Moody’s views Lippo Karawaci’ $200 million investment into Meikarta, through its 54%-owned Lippo Cikarang Tbk (P.T.), as credit negative because the holding company’s partial ownership of the project limits its ability to access funds in their entirety. Further, the project is currently in a growth phase. Hence Moody’s expects operating cash flows to remain negative over the next three to five years.
Lippo Karawaci’ B3 corporate family rating reflects the company’
reliance on asset sales and external funding, which stems from the
weakness in its core property development business, because it has not launched a new project since 2016 at the holding company level.
The stable outlook reflects Moody’s expectation that Lippo Karawaci will have sufficient cash to fund its operating cash needs and service its debt obligations over the next 12-18 months.
The company’ ratings are unlikely to be upgraded as long as the
company’s ability to service its debt is contingent upon its ability to
execute assets sales. However, positive momentum could build if there is an improvement in company’s core property development business, such that successful project launches result in higher operating cash flows at the holding company level.
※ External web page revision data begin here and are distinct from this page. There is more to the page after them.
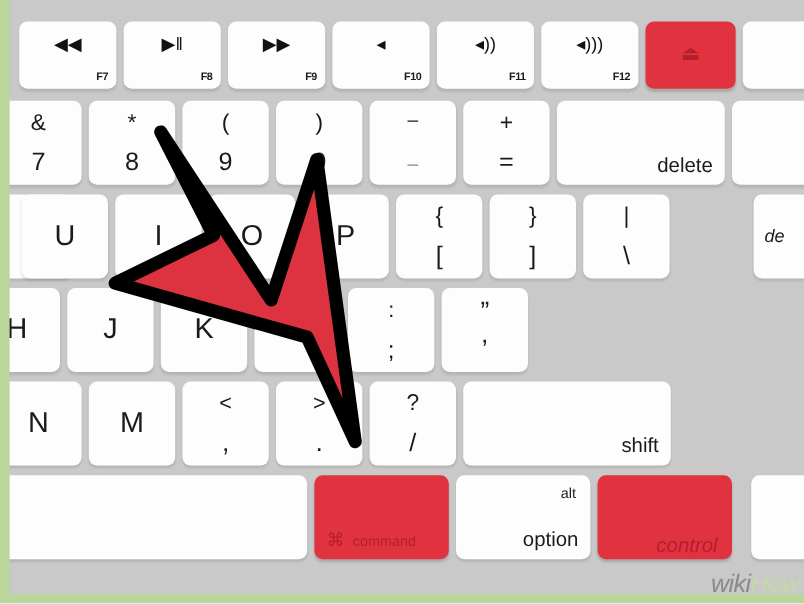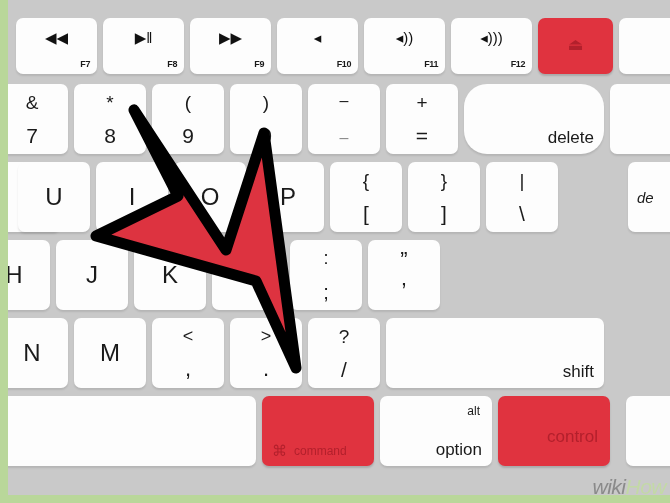--- a/index.html
+++ b/index.html
@@ -207,7 +207,7 @@
       <div class="sym-top">+</div>
       <div class="sym-bot">=</div>
     </div>
-    <div class="key" style="left:456px; top:84px; width:140px; height:70px;border-radius:23px;">
+    <div class="key" style="left:456px; top:84px; width:140px; height:70px;">
       <div class="word-br">delete</div>
     </div>
     <div class="key" style="left:602px; top:84px; width:79px; height:70px;"></div>

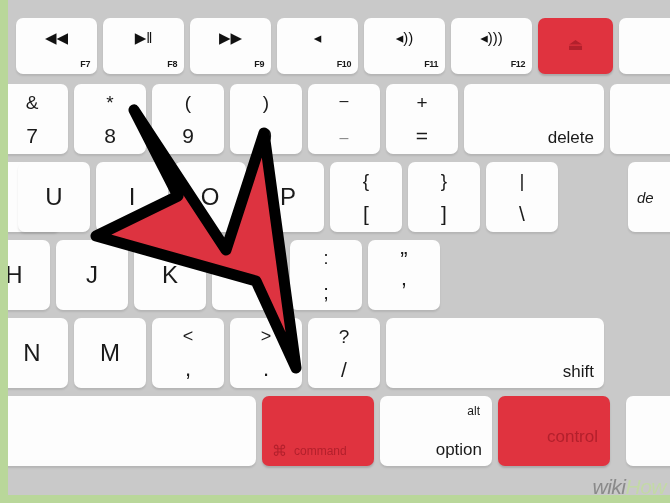--- a/index.html
+++ b/index.html
@@ -280,7 +280,7 @@
       <div class="sym-top">?</div>
       <div class="sym-bot">/</div>
     </div>
-    <div class="key" style="left:378px; top:318px; width:218px; height:70px;">
+    <div class="key" style="left:378px; top:318px; width:173px; height:70px;">
       <div class="word-br">shift</div>
     </div>
 

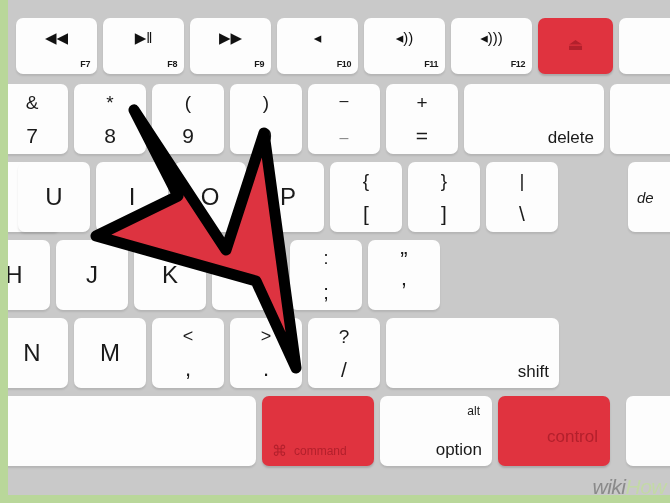--- a/index.html
+++ b/index.html
@@ -120,9 +120,10 @@
   .ctrl-word {
     position: absolute;
     right: 12px;
-    bottom: 21px;
+    bottom: 3px;
     font-size: 17px;
     line-height: 1;
+    font-style: italic;
   }
   
   #pointer {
On the other hand, the ratings could be downgraded if (1) operating cash flow deteriorates at the holding company level and results in the weakening of Lippo Karawaci‘ liquidity, and there are signs of cash leaking from Lippo Karawaci to fund affiliated companies, for example, through intercompany loans, aggressive cash dividends, or investments in affiliates. Its senior unsecured bond rating could also undergo a downgrade if debt is incurred at its subsidiaries.
Lippo Karawaci Tbk (P.T.) is one of the largest listed property company in Indonesia, with a sizable land bank of around 1,297 hectares as of 31 December 2018. It owns and/or manages — either directly or via its real estate investment trusts — 51 malls, 35 hospitals and ten hotels. Lippo Karawaci also owns a 11 percent stake in First REIT and a 31 percent stake in Lippo Malls Indonesia Retail Trust.